Action item
Take the line containing "[51,334,109,347] Hardware ->" and every line after it in the data below, and print them exactly as given, with nothing else.

Edit difference data:
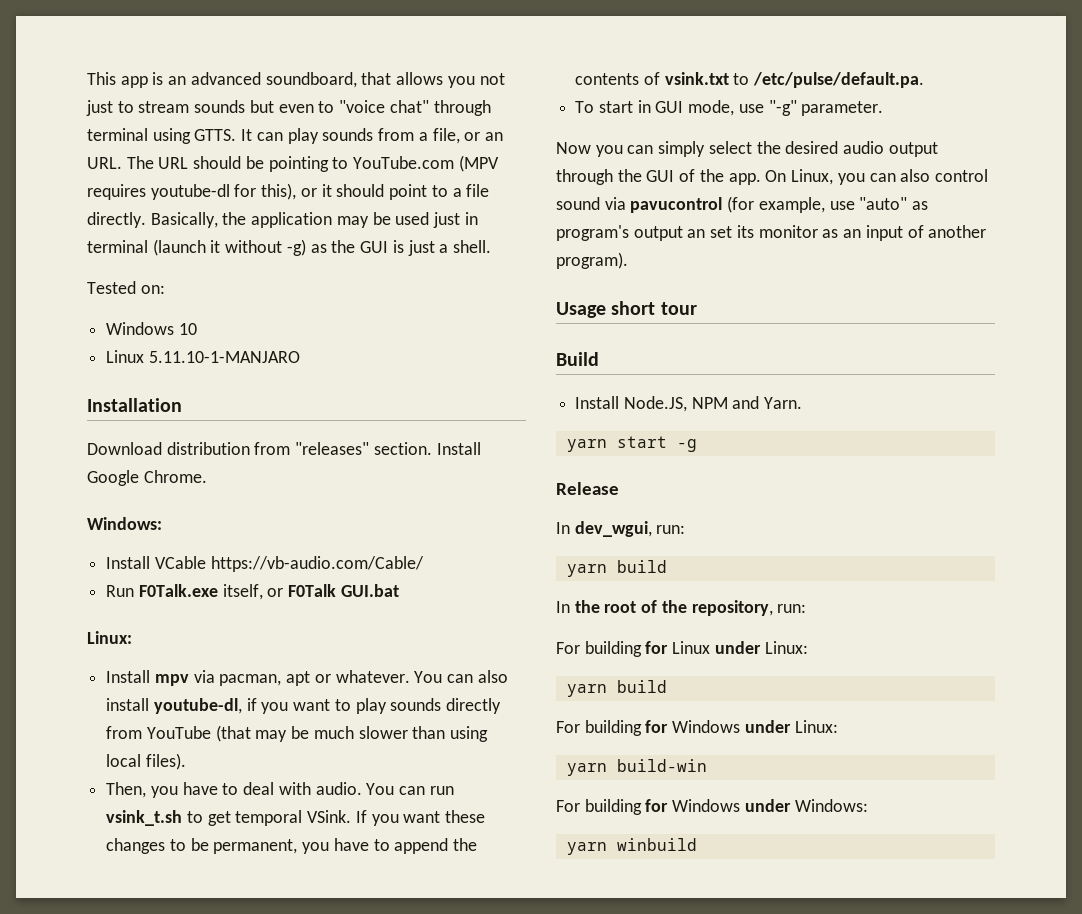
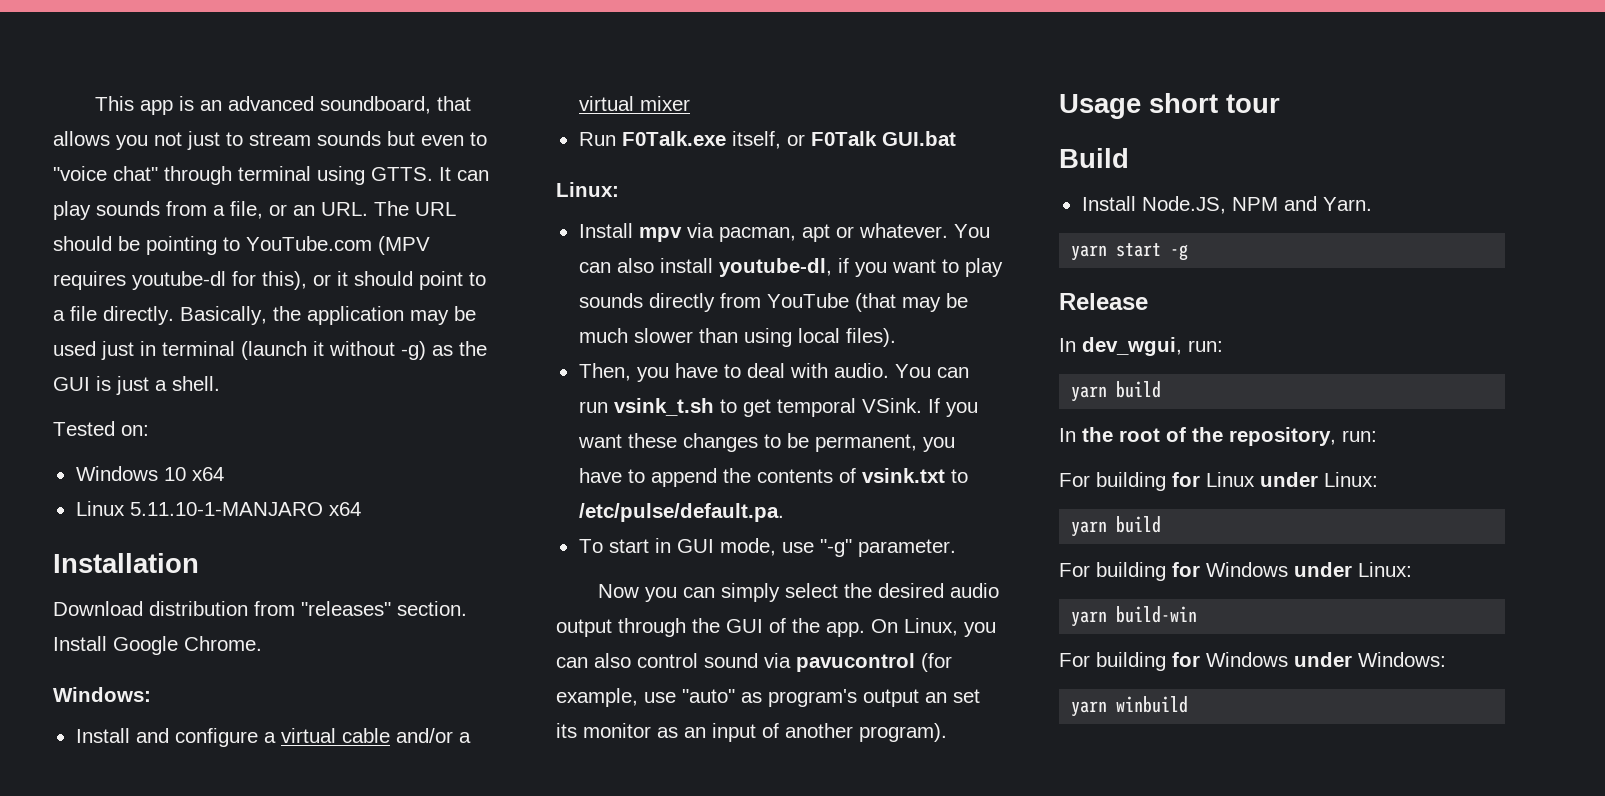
(197, 329) none -> [191,467,224,481] x64
(300, 357) none -> [328,502,361,516] x64
[154,556,424,572] VCable https://vb-audio.com/Cable/ -> [135,728,471,747] [578,96,690,111] and configure a virtual cable and/or a virtual mixer

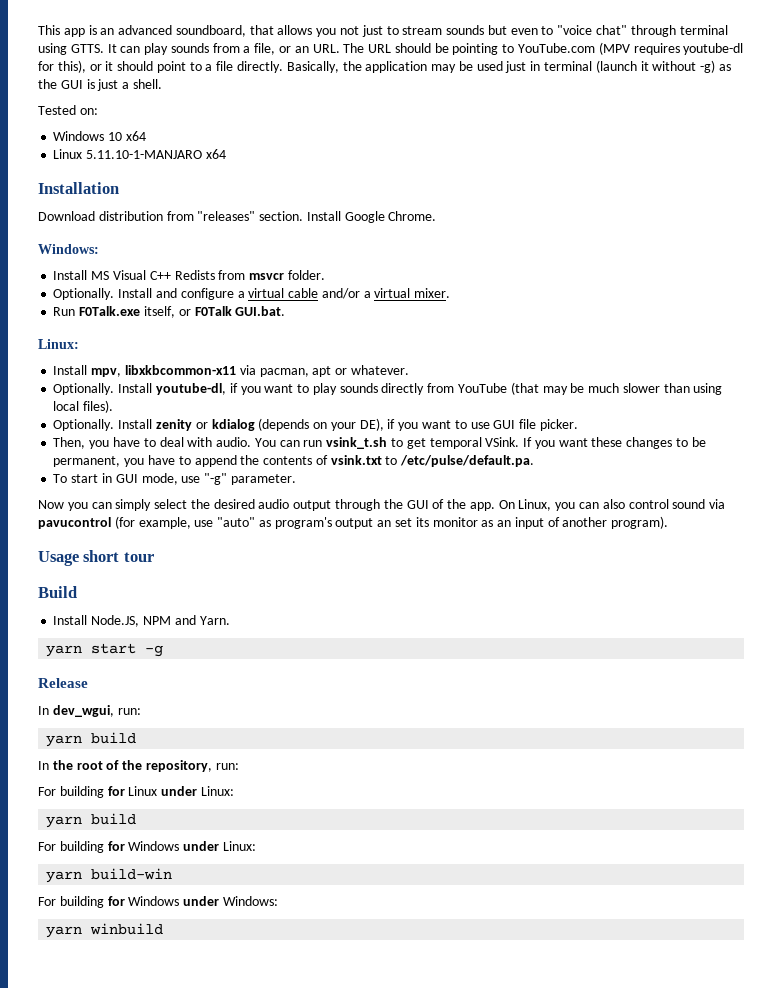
(130, 735) none -> [91,270,325,280] [53,288,153,300] MS Visual C++ Redists from msvcr folder. // Optionally. Install
[639,96,690,111] mixer -> [414,288,451,298] mixer.
[881,131,956,146] GUI.bat -> [235,306,286,316] GUI.bat.
[638,227,682,242] mpv -> [91,365,236,377] mpv, libxkbcommon-x11
[953,224,990,238] [578,258,713,273] You can also install -> [53,383,153,395] // Optionally. Install
(896, 337) none -> [53,418,578,431] // Optionally. Install zenity or kdialog (depends on your DE), if you want to use GUI file picker.

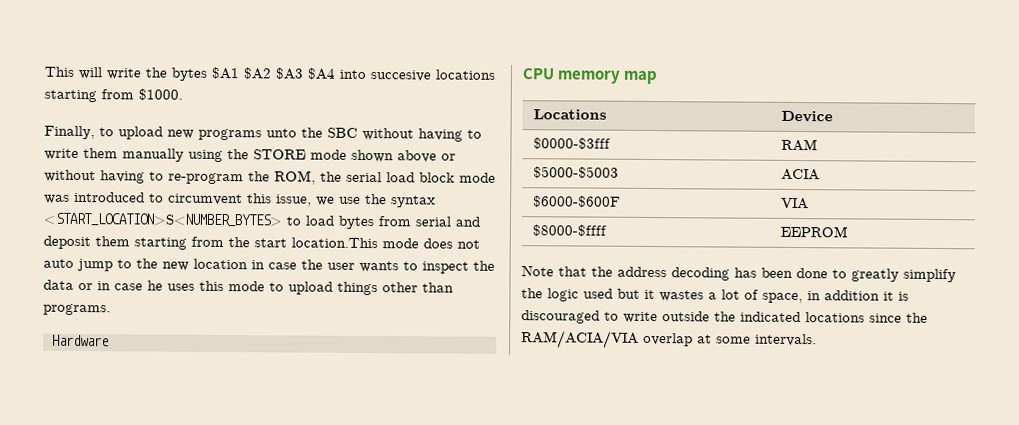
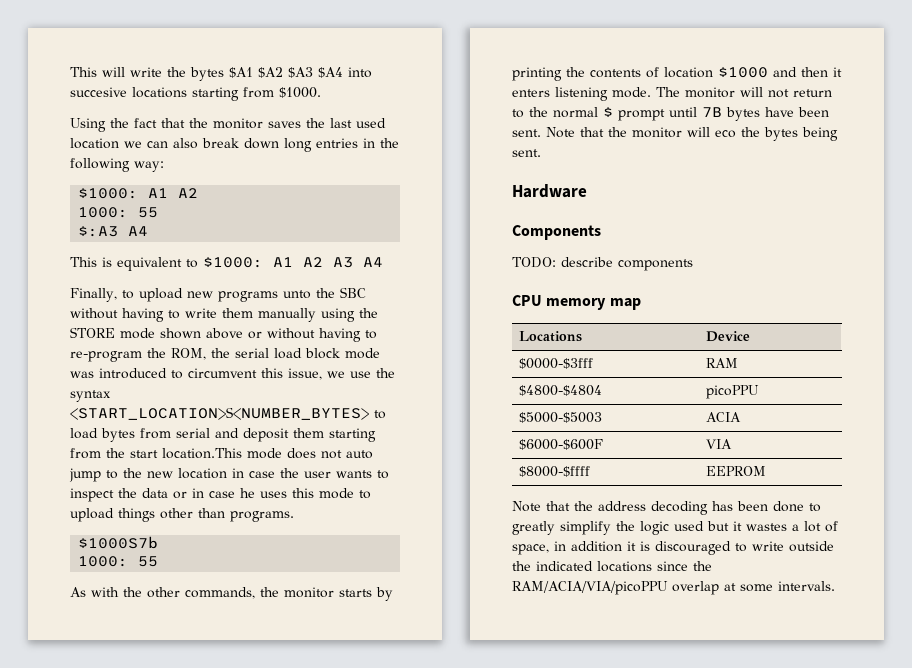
(183, 94) none -> [70,118,386,132] [70,138,399,152] [70,158,164,172] [78,188,199,199] [78,207,159,218] [78,226,149,237] [70,257,383,271] // Using the fact that the monitor saves the last used location we can also break down long entries in the following way: // $1000: A1 A2 // 1000: 55 // $:A3 A4 // This is equivalent to $1000: A1 A2 A3 A4
[51,334,109,347] Hardware -> [78,536,159,549] [78,556,159,567] [70,587,393,601] [512,67,842,81] [512,87,832,101] [512,107,829,121] [512,127,838,141] [512,149,541,157] [512,184,587,198] [512,225,601,240] [512,257,693,271] $1000S7b // 1000: 55 // As with the other commands, the monitor starts by printing the contents of location $1000 and then it enters listening mode. The monitor will not return to the normal $ prompt until 7B bytes have been sent. Note that the monitor will eco the bytes being sent. // Hardware // Components // TODO: describe components
(819, 145) none -> [519,385,603,396] [706,385,760,399] // $4800-$4804 | picoPPU
[521,330,639,349] RAM/ACIA/VIA -> [512,581,668,595] RAM/ACIA/VIA/picoPPU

Answer box
[51,334,109,347] Hardware -> [78,536,159,549] [78,556,159,567] [70,587,393,601] [512,67,842,81] [512,87,832,101] [512,107,829,121] [512,127,838,141] [512,149,541,157] [512,184,587,198] [512,225,601,240] [512,257,693,271] $1000S7b // 1000: 55 // As with the other commands, the monitor starts by printing the contents of location $1000 and then it enters listening mode. The monitor will not return to the normal $ prompt until 7B bytes have been sent. Note that the monitor will eco the bytes being sent. // Hardware // Components // TODO: describe components
(819, 145) none -> [519,385,603,396] [706,385,760,399] // $4800-$4804 | picoPPU
[521,330,639,349] RAM/ACIA/VIA -> [512,581,668,595] RAM/ACIA/VIA/picoPPU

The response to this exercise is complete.